**PROBLEM DESCRIPTION:** What lines below hold the string "discount"? Copy them all.

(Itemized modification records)
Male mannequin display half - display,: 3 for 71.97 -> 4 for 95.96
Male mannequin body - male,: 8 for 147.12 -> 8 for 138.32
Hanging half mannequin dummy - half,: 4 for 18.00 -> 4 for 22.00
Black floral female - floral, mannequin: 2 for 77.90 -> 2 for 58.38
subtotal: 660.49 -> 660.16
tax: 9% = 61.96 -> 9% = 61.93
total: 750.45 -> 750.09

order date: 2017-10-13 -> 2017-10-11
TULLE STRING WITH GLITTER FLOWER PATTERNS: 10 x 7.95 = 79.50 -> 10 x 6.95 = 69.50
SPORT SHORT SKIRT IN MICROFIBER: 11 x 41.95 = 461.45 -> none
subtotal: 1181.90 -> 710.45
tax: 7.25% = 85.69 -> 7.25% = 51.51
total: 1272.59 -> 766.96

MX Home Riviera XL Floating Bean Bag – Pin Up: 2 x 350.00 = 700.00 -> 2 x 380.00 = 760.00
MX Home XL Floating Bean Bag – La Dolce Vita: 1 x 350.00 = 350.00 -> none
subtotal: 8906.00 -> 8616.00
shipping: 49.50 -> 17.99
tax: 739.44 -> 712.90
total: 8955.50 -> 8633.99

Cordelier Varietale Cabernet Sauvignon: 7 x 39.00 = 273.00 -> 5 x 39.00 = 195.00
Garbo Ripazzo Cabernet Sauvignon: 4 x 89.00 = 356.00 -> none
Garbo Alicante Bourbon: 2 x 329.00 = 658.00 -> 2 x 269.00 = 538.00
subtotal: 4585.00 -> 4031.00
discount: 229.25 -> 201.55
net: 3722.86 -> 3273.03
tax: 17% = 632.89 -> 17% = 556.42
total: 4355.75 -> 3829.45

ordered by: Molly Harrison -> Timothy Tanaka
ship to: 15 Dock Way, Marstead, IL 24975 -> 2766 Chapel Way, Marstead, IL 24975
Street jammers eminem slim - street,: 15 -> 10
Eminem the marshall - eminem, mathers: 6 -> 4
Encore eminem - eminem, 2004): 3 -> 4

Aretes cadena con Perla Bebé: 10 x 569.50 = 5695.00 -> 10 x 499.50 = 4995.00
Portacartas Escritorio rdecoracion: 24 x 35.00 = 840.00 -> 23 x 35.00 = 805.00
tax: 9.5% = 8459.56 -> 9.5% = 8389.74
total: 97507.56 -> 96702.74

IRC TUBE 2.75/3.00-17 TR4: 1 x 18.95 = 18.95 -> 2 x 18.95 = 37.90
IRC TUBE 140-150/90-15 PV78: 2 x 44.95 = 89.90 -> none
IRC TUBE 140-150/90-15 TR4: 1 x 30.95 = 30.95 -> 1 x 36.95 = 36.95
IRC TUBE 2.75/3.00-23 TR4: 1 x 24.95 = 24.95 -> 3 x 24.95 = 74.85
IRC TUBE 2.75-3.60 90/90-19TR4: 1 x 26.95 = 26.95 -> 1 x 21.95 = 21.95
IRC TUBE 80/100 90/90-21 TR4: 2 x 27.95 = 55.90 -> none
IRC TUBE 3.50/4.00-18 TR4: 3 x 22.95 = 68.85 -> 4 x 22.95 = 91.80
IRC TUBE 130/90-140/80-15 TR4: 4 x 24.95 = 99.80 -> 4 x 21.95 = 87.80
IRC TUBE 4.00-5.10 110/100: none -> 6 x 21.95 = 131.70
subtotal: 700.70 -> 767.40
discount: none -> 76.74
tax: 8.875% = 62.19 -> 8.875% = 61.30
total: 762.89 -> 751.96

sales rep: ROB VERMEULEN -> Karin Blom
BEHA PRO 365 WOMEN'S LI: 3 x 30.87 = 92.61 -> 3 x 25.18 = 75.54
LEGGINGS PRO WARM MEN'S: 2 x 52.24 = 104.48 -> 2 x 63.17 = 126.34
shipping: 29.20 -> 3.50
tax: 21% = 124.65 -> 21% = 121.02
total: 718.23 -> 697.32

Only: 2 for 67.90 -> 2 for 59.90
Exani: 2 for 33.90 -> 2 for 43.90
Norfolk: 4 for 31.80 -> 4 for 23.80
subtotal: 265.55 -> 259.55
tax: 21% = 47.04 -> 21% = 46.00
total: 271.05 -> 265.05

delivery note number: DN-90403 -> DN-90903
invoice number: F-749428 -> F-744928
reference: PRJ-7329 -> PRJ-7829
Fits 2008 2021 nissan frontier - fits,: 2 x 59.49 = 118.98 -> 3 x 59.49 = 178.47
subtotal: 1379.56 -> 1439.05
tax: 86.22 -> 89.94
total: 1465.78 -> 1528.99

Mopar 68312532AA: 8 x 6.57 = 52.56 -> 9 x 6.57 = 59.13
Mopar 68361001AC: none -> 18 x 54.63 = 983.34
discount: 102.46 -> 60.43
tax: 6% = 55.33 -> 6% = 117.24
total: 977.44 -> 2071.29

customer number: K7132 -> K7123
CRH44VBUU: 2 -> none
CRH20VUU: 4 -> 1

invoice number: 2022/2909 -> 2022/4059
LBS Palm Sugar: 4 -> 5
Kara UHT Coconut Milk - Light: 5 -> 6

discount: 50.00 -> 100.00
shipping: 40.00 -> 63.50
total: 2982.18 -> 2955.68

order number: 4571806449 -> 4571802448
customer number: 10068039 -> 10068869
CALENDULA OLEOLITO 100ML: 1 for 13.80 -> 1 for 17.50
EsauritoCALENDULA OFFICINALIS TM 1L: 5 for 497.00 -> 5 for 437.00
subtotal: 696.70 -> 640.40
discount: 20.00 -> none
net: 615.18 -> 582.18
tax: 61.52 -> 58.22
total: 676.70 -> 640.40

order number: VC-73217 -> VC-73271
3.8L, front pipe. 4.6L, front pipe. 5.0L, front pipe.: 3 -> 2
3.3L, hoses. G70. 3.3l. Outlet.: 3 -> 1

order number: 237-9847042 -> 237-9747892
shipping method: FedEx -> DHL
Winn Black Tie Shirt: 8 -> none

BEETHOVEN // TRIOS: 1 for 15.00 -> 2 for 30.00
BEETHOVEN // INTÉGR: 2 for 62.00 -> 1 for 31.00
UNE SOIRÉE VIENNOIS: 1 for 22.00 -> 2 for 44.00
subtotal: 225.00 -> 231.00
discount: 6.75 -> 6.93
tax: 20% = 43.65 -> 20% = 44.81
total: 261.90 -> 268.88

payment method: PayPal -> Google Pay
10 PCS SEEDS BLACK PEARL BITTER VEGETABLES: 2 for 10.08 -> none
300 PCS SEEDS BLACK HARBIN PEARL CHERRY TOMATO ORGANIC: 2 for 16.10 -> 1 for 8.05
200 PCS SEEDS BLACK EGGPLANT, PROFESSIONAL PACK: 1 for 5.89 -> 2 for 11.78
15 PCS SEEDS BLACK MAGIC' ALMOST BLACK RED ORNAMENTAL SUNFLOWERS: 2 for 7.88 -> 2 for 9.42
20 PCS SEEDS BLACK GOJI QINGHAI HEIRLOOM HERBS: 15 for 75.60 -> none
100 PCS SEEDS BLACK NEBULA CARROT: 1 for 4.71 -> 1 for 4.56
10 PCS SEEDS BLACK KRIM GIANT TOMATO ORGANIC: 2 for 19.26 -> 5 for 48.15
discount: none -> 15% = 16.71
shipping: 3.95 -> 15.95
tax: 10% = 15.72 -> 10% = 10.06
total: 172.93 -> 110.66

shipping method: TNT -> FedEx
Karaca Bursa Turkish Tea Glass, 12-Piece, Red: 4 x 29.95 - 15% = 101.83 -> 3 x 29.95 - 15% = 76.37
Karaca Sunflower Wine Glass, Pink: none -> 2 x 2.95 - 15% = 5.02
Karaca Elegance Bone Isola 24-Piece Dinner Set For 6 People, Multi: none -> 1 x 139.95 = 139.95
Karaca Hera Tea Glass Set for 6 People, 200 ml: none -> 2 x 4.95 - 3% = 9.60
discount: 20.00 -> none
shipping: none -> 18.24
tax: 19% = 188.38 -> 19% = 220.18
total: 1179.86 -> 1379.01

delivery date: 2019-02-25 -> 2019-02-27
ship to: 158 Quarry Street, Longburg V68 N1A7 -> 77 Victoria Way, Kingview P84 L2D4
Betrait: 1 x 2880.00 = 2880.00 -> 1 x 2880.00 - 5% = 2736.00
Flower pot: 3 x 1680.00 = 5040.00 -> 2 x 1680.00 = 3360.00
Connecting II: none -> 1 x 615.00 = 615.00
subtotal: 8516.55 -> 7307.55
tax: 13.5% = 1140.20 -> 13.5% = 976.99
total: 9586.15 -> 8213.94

**RESPONSE:**
discount: 229.25 -> 201.55
discount: none -> 76.74
discount: 102.46 -> 60.43
discount: 50.00 -> 100.00
discount: 20.00 -> none
discount: 6.75 -> 6.93
discount: none -> 15% = 16.71
discount: 20.00 -> none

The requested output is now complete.